## What is required
Among the lines below, count those with "SNPN". Give only the number.

** Data shown follows **

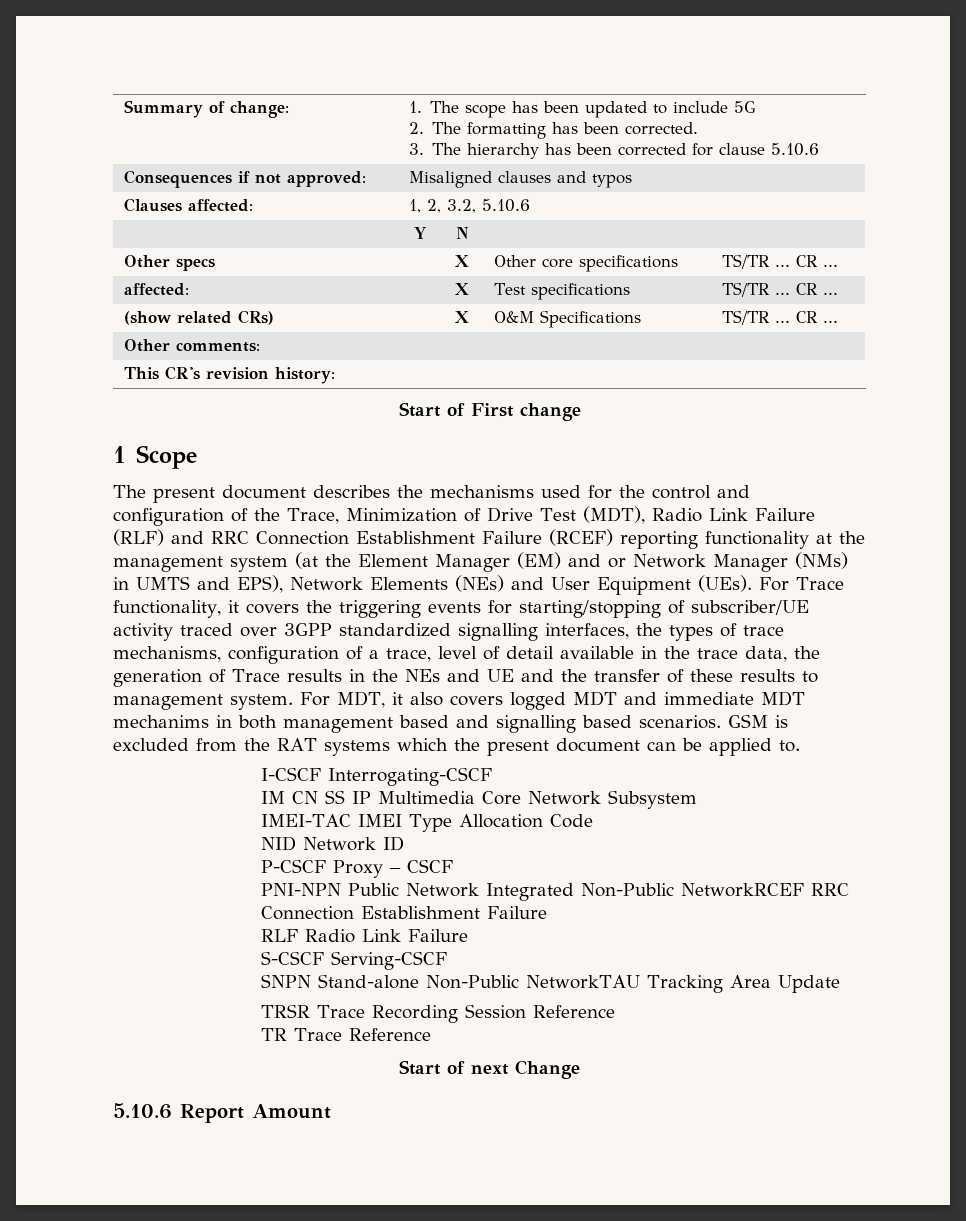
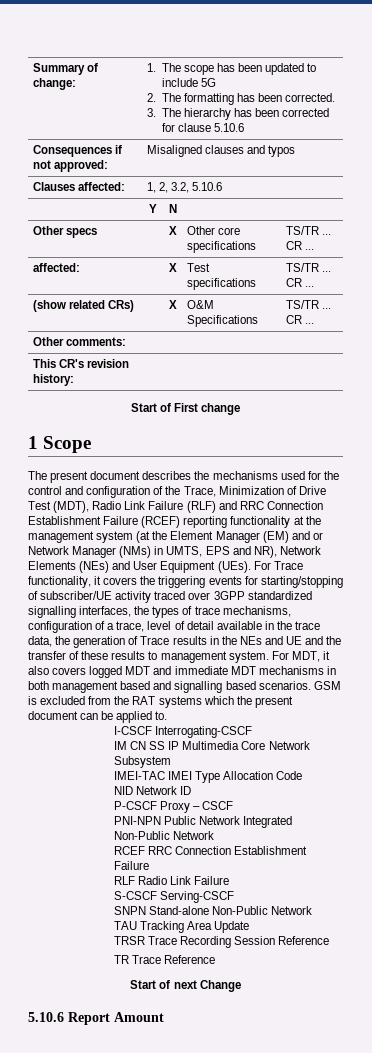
- The present document describes the mechanisms used for the control and configuration of the Trace, Minimization of Drive Test (MDT), Radio Link Failure (RLF) and RRC Connection Establishment Failure (RCEF) reporting functionality at the management system (at the Element Manager (EM) and or Network Manager (NMs) in UMTS and EPS), Network Elements (NEs) and User Equipment (UEs).
+ The present document describes the mechanisms used for the control and configuration of the Trace, Minimization of Drive Test (MDT), Radio Link Failure (RLF) and RRC Connection Establishment Failure (RCEF) reporting functionality at the management system (at the Element Manager (EM) and or Network Manager (NMs) in UMTS, EPS and NR), Network Elements (NEs) and User Equipment (UEs).
- For MDT, it also covers logged MDT and immediate MDT mechanims in both management based and signalling based scenarios.
+ For MDT, it also covers logged MDT and immediate MDT mechanisms in both management based and signalling based scenarios.
- PNI-NPN Public Network Integrated Non-Public NetworkRCEF RRC Connection Establishment Failure
+ PNI-NPN Public Network Integrated Non-Public Network
+ RCEF RRC Connection Establishment Failure
- SNPN Stand-alone Non-Public NetworkTAU Tracking Area Update
+ SNPN Stand-alone Non-Public Network
+ TAU Tracking Area Update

** End of Data shown **

## Exercise output
2